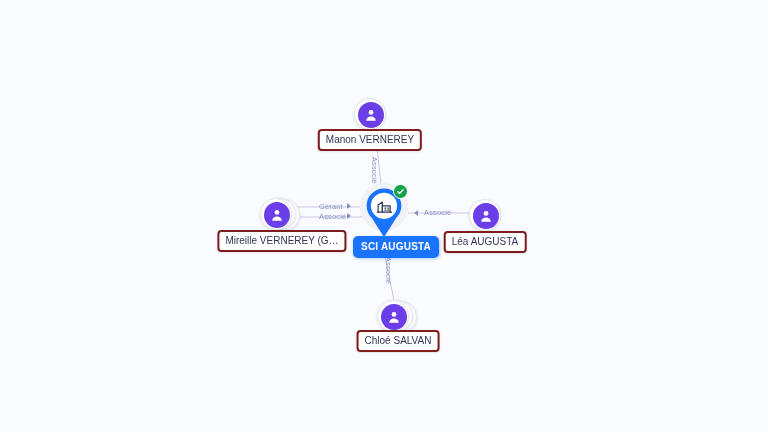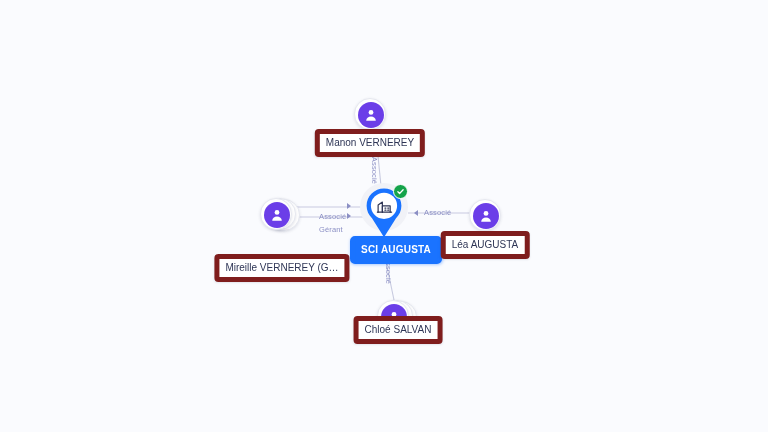--- a/index.html
+++ b/index.html
@@ -119,21 +119,21 @@
   
   .node-label {
     position: absolute;
     left: 50%;
     transform: translateX(-50%);
     white-space: nowrap;
     font-size: 10px;
     line-height: 13px;
     color: #2f3656;
     background: #ffffff;
-    border: 5px solid #7f1d1d;
+    border: 2px solid #7f1d1d;
     border-radius: 4px;
     padding: 2px 6px 3px 6px;
     box-shadow: 0 1px 2px rgba(32, 40, 80, 0.10);
     box-sizing: border-box;
   }
   .node-label.primary {
     background: #1a73ff;
     border-color: #1a73ff;
     color: #ffffff;
     font-weight: bold;
@@ -178,21 +178,21 @@
     <line x1="384" y1="252" x2="394" y2="300" stroke="#c7cadf" stroke-width="1.1"></line>
 
     <line x1="297" y1="207" x2="365" y2="207" stroke="#c7cadf" stroke-width="1.1"></line>
     <line x1="297" y1="217" x2="365" y2="217" stroke="#c7cadf" stroke-width="1.1"></line>
 
     <line x1="408" y1="213" x2="470" y2="213" stroke="#c7cadf" stroke-width="1.1"></line>
   </svg>
 
   <div class="edge-label vertical" style="left:361px; top:166px;">Associé</div>
 
-  <div class="edge-label" style="left:319px; top:202px;margin-top:23px;">Gérant</div>
+  <div class="edge-label" style="left:319px; top:202px;">Gérant</div>
   <div class="edge-arrow right" style="left:347px; top:203px;"></div>
 
   <div class="edge-label" style="left:319px; top:212px;">Associé</div>
   <div class="edge-arrow right" style="left:347px; top:213px;"></div>
 
   <div class="edge-label" style="left:424px; top:208px;">Associé</div>
   <div class="edge-arrow left" style="left:414px; top:210px;"></div>
 
   <div class="edge-label vertical" style="left:375px; top:266px;">Associé</div>
 
@@ -220,21 +220,21 @@
         <div class="avatar-card s0">
           <div class="avatar-inner">
             <svg width="16" height="16" viewBox="0 0 24 24" fill="#ffffff">
               <circle cx="12" cy="8.2" r="3.6"></circle>
               <path d="M4.8 20.5c0-4 3.2-6.4 7.2-6.4s7.2 2.4 7.2 6.4z"></path>
             </svg>
           </div>
         </div>
       </div>
     </div>
-    <div class="node-label" style="top:16px; left:48%;margin-top:24px;">Mireille VERNEREY (G…</div>
+    <div class="node-label" style="top:16px; left:48%;">Mireille VERNEREY (G…</div>
   </div>
 
   <div class="node" style="left:384px; top:214px;">
     <div class="node-visual" style="top:46%;">
       <div class="pin-wrap">
         <div class="pin-halo"></div>
         <svg class="pin-shape" viewBox="0 0 38 52">
           <path d="M19 1.6c-9.6 0-17.4 7.7-17.4 17.2 0 4.9 2.1 9.3 5.4 12.4L19 50.3l12-19.1c3.3-3.1 5.4-7.5 5.4-12.4C36.4 9.3 28.6 1.6 19 1.6z" fill="#1a73ff"></path>
           <circle cx="19" cy="18.8" r="13.1" fill="#ffffff"></circle>
         </svg>
@@ -281,16 +281,16 @@
         <div class="avatar-card s0">
           <div class="avatar-inner">
             <svg width="16" height="16" viewBox="0 0 24 24" fill="#ffffff">
               <circle cx="12" cy="8.2" r="3.6"></circle>
               <path d="M4.8 20.5c0-4 3.2-6.4 7.2-6.4s7.2 2.4 7.2 6.4z"></path>
             </svg>
           </div>
         </div>
       </div>
     </div>
-    <div class="node-label" style="top:0; left:46%;">Chloé SALVAN</div>
+    <div class="node-label" style="top:14px; left:46%;">Chloé SALVAN</div>
   </div>
 
 </div>
 
 </body></html>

- - - - -

When pictures appear in the records above, leave them out and reproduce exactly each line from the first through the line containing "padding: 2px 6px 3px 6px;", both included.

Output below:
--- a/index.html
+++ b/index.html
@@ -119,21 +119,21 @@
   
   .node-label {
     position: absolute;
     left: 50%;
     transform: translateX(-50%);
     white-space: nowrap;
     font-size: 10px;
     line-height: 13px;
     color: #2f3656;
     background: #ffffff;
-    border: 5px solid #7f1d1d;
+    border: 2px solid #7f1d1d;
     border-radius: 4px;
     padding: 2px 6px 3px 6px;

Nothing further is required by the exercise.